[[ The data, beginning ]]
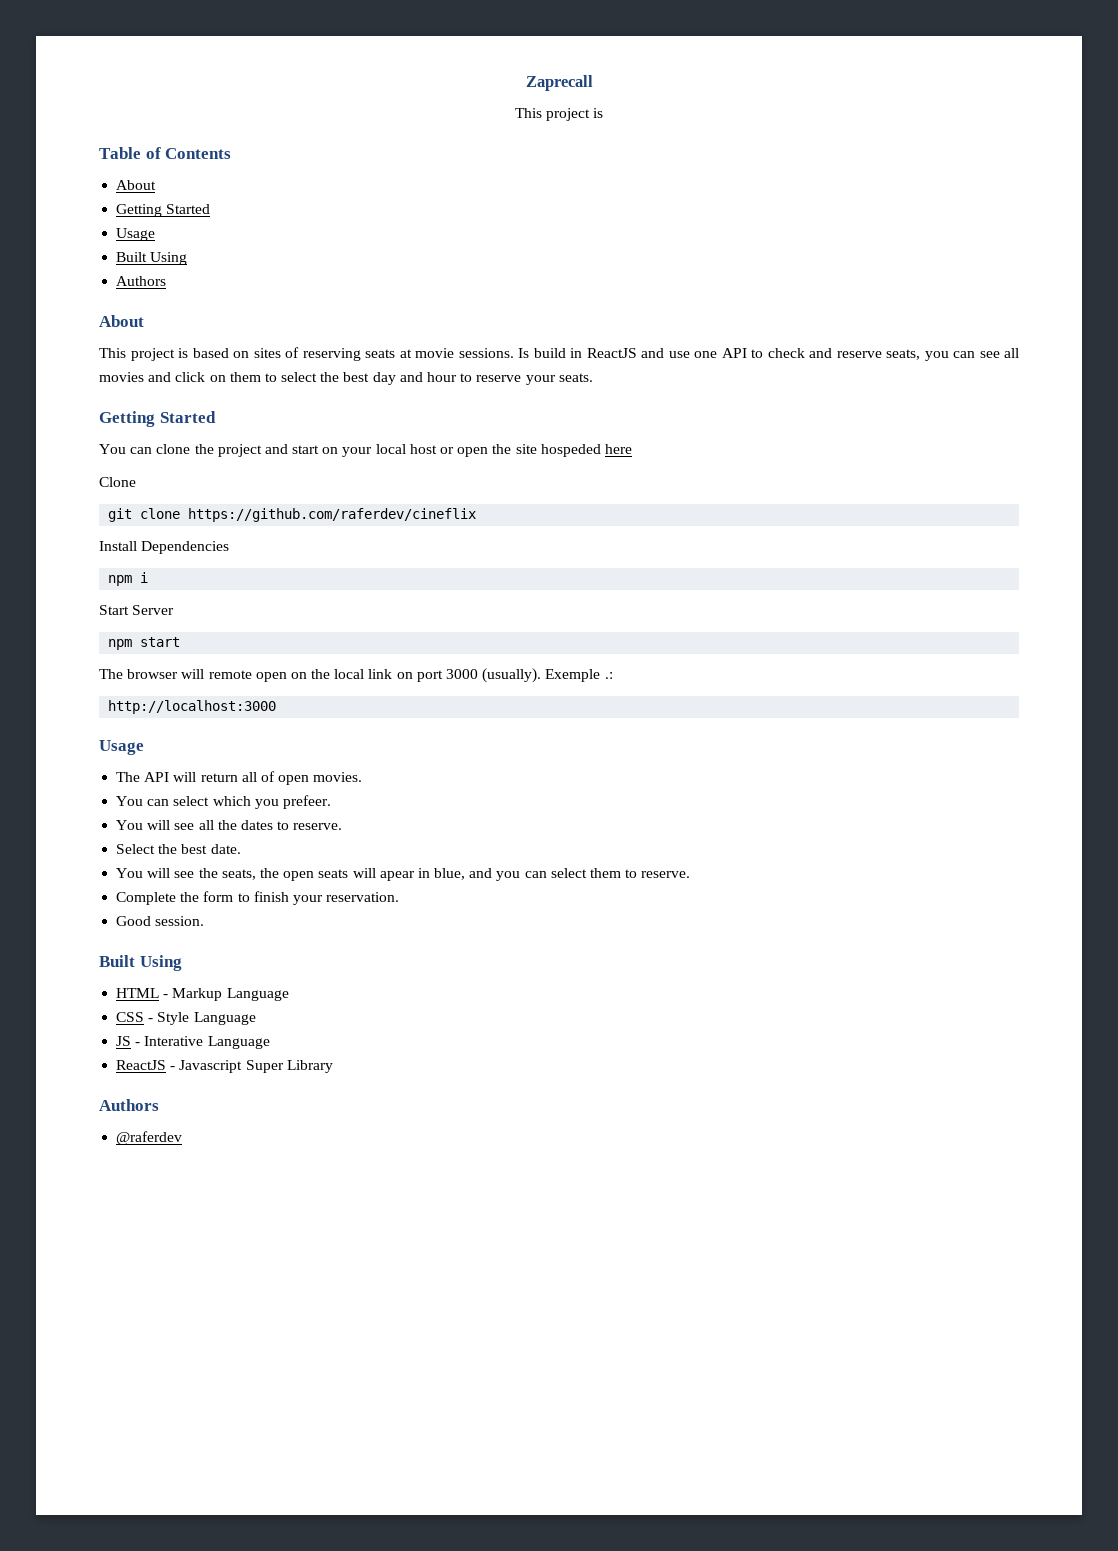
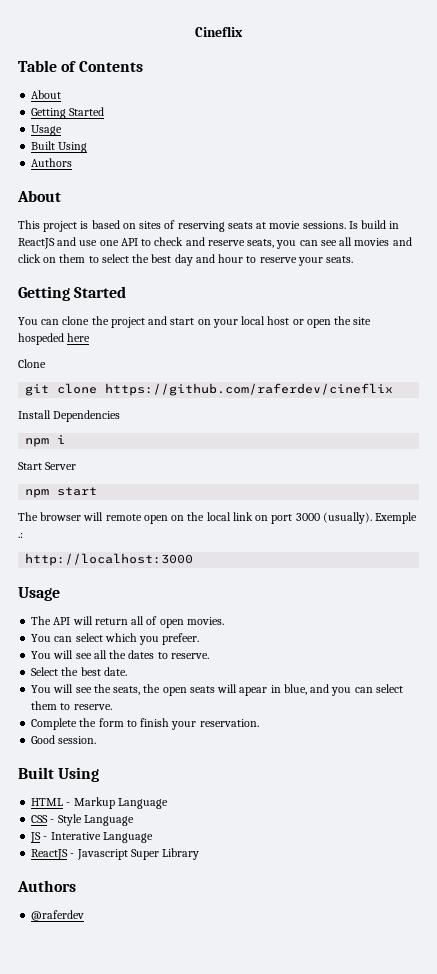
[525,75,593,91] [514,108,604,121] Zaprecall // This project is -> [195,26,243,37] Cineflix

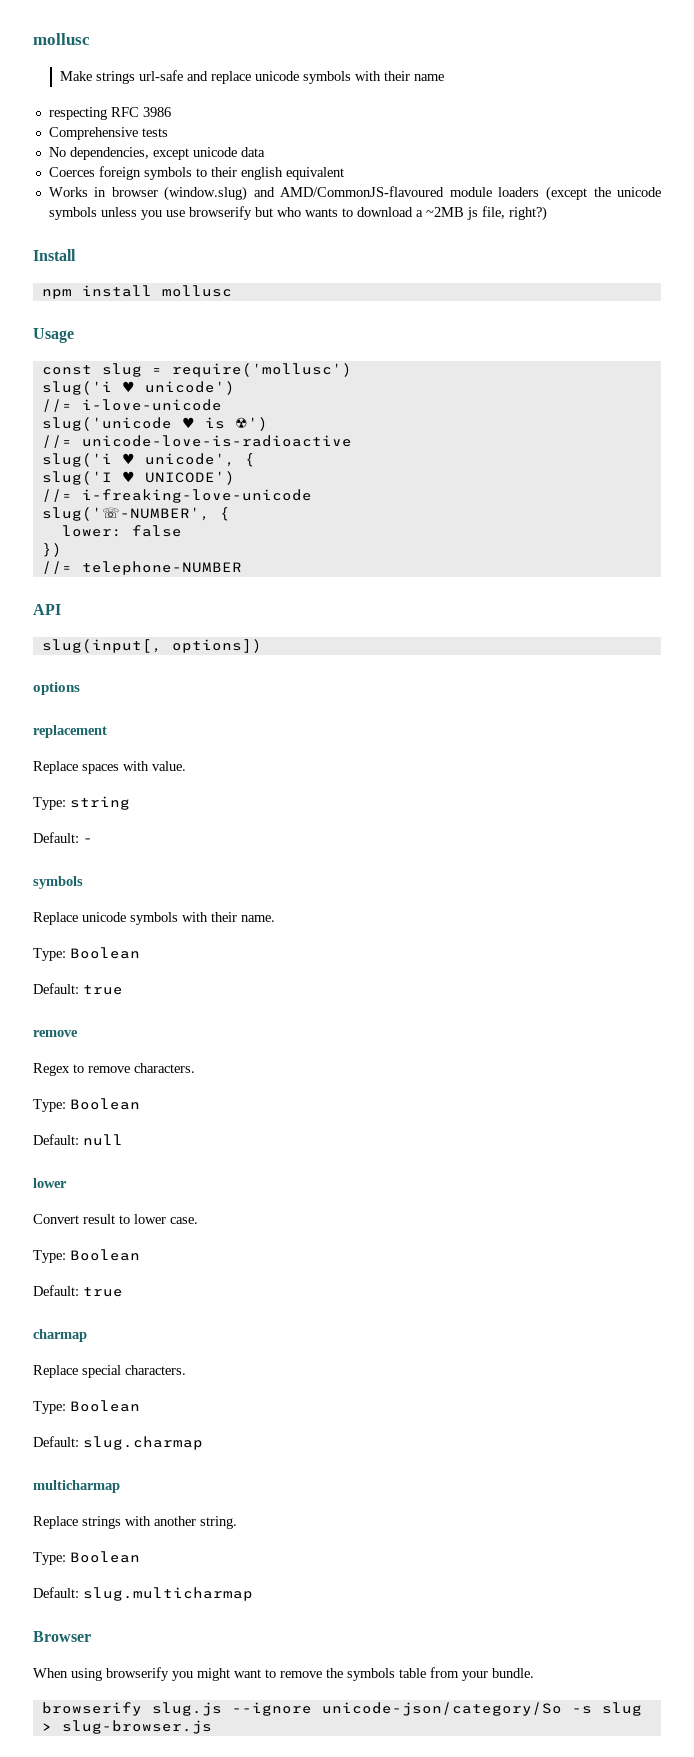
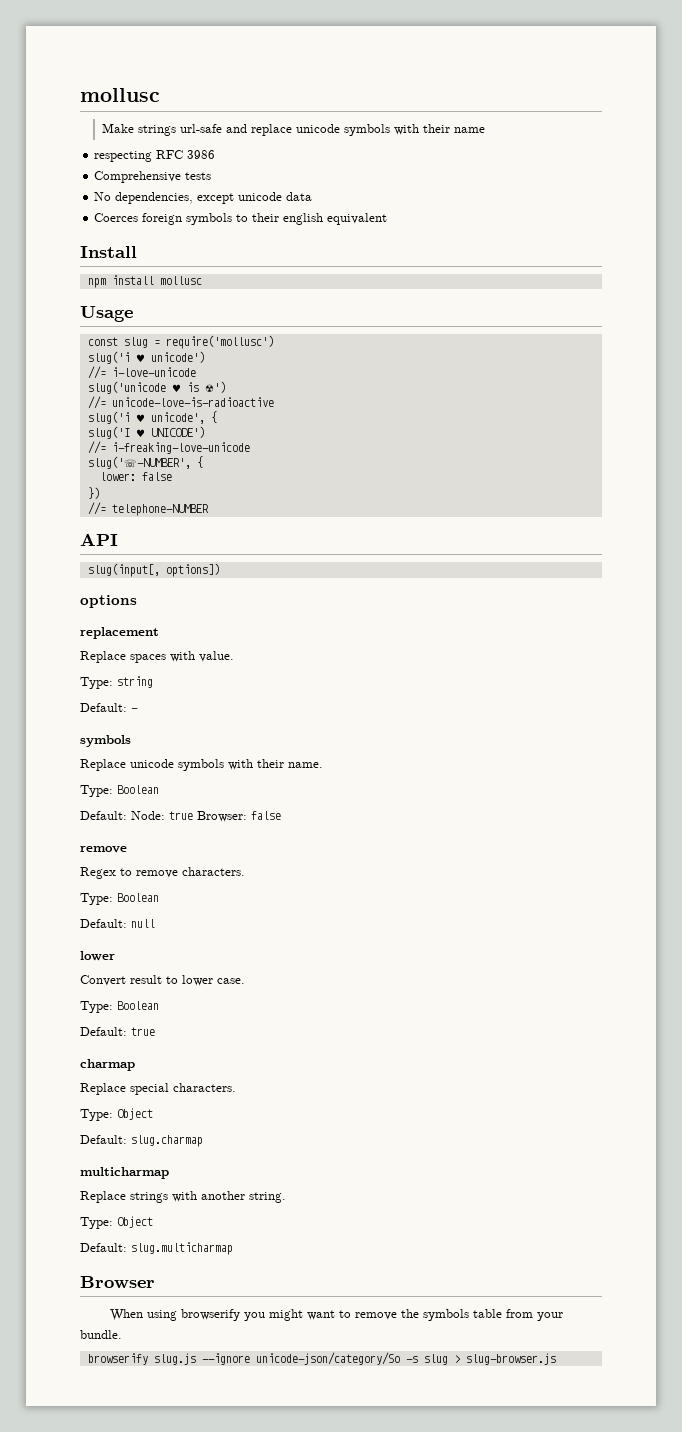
[48,186,661,201] [48,206,547,221] // Works in browser (window.slug) and AMD/CommonJS-flavoured module loaders (except the unicode symbols unless you use browserify but who wants to download a ~2MB js file, right?) -> (388, 219) none
[83,985,123,995] true -> [131,811,281,822] Node: true Browser: false
[70,1400,140,1412] Boolean -> [117,1108,153,1120] Object
[70,1551,140,1563] Boolean -> [117,1216,153,1228] Object

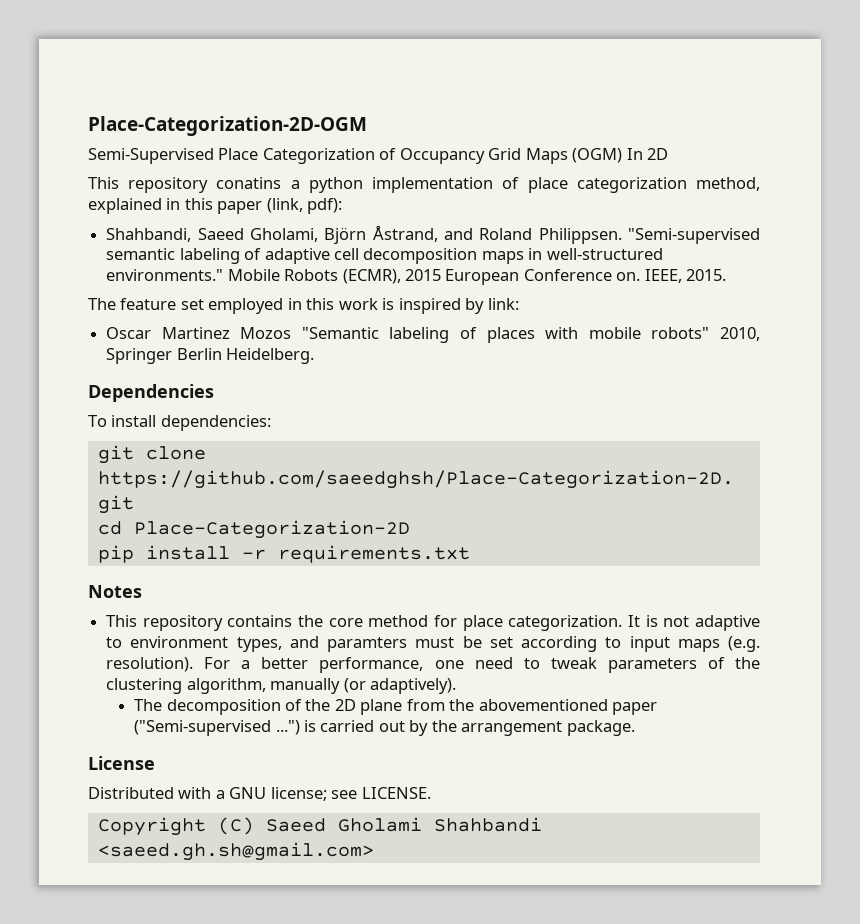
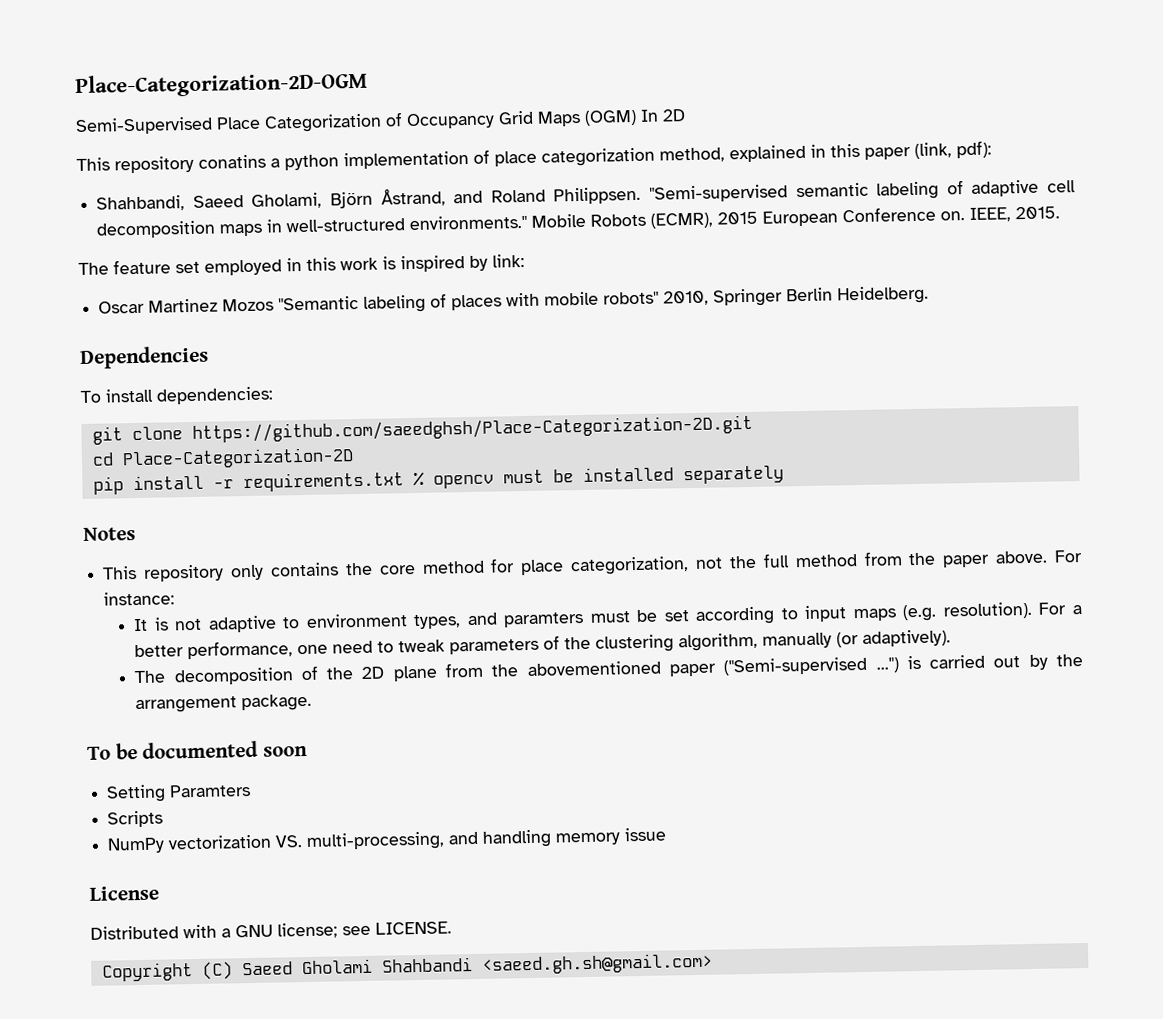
(470, 554) none -> [412,465,784,489] % opencv must be installed separately
(223, 623) none -> [230,564,264,581] only
[508,615,623,631] categorization. -> [570,550,1083,576] [103,591,176,606] categorization, not the full method from the paper above. For instance: //
(635, 728) none -> [87,740,309,760] [106,783,252,803] [107,810,164,828] [107,827,667,854] // To be documented soon // Setting Paramters // Scripts // NumPy vectorization VS. multi-processing, and handling memory issue

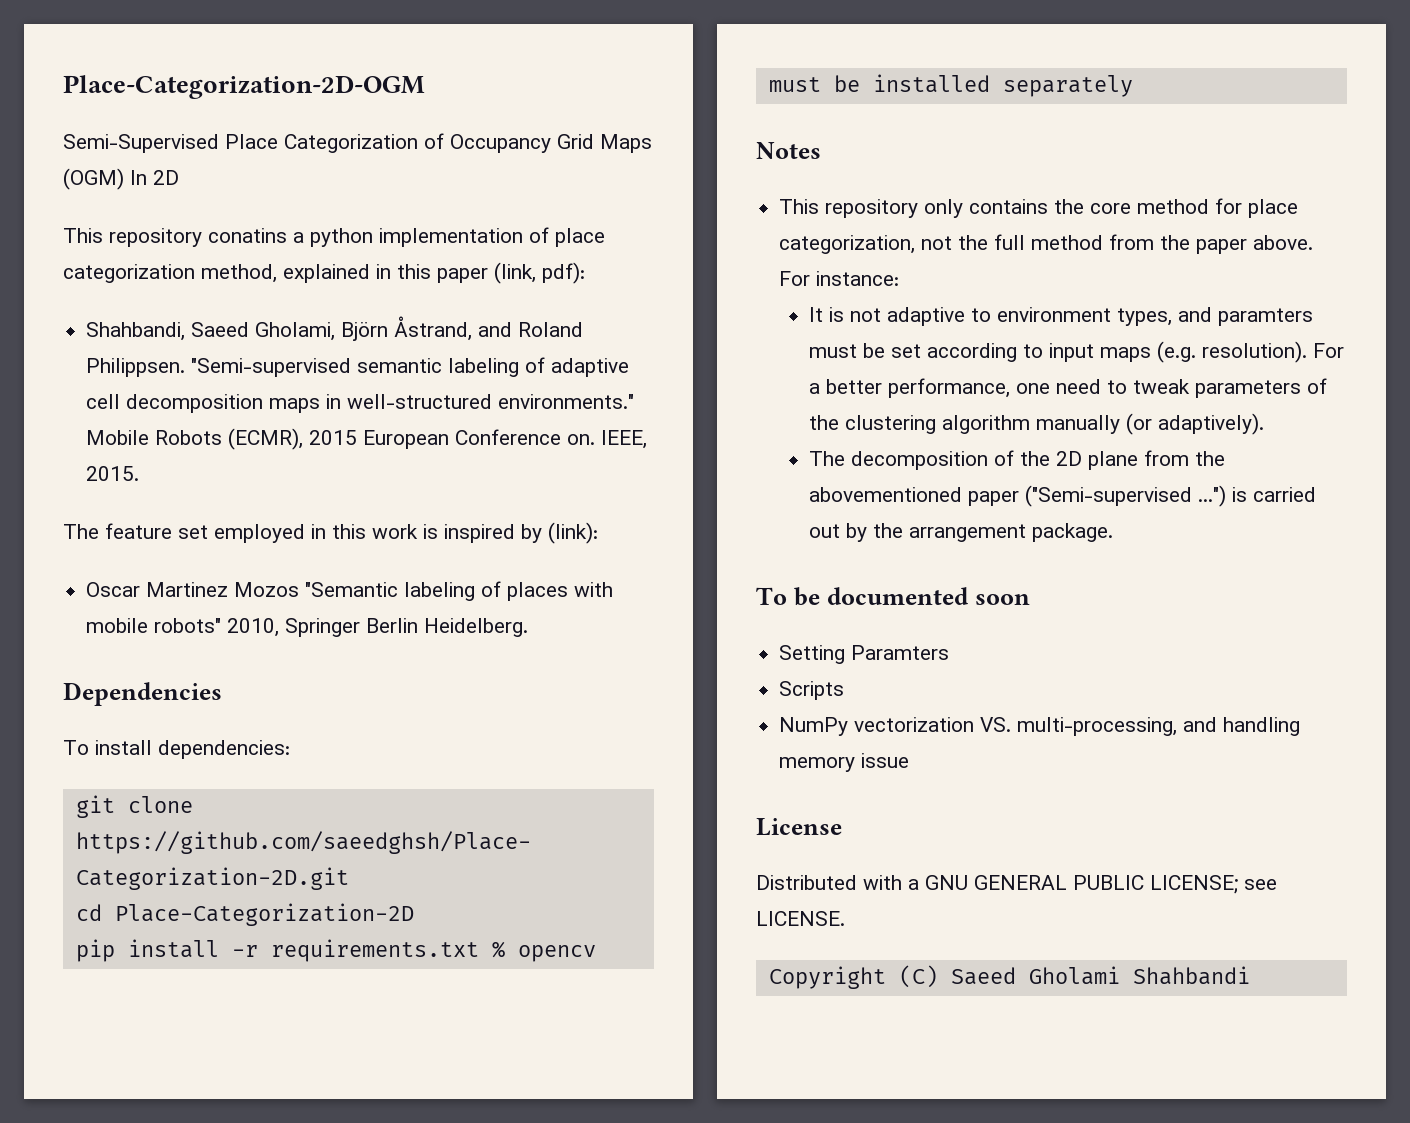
[492,253,525,268] link: -> [548,522,598,544] (link):
[678,632,759,652] algorithm, -> [942,415,1031,434] algorithm
[277,922,338,939] license; -> [974,875,1238,894] GENERAL PUBLIC LICENSE;
[481,952,713,975] <saeed.gh.sh@gmail.com> -> (1250, 975) none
[[ The data, end ]]
» **Exercise**:
How many lines of the entries hold the word "Boolean"? Respond with the number alone.

» **Result**:
2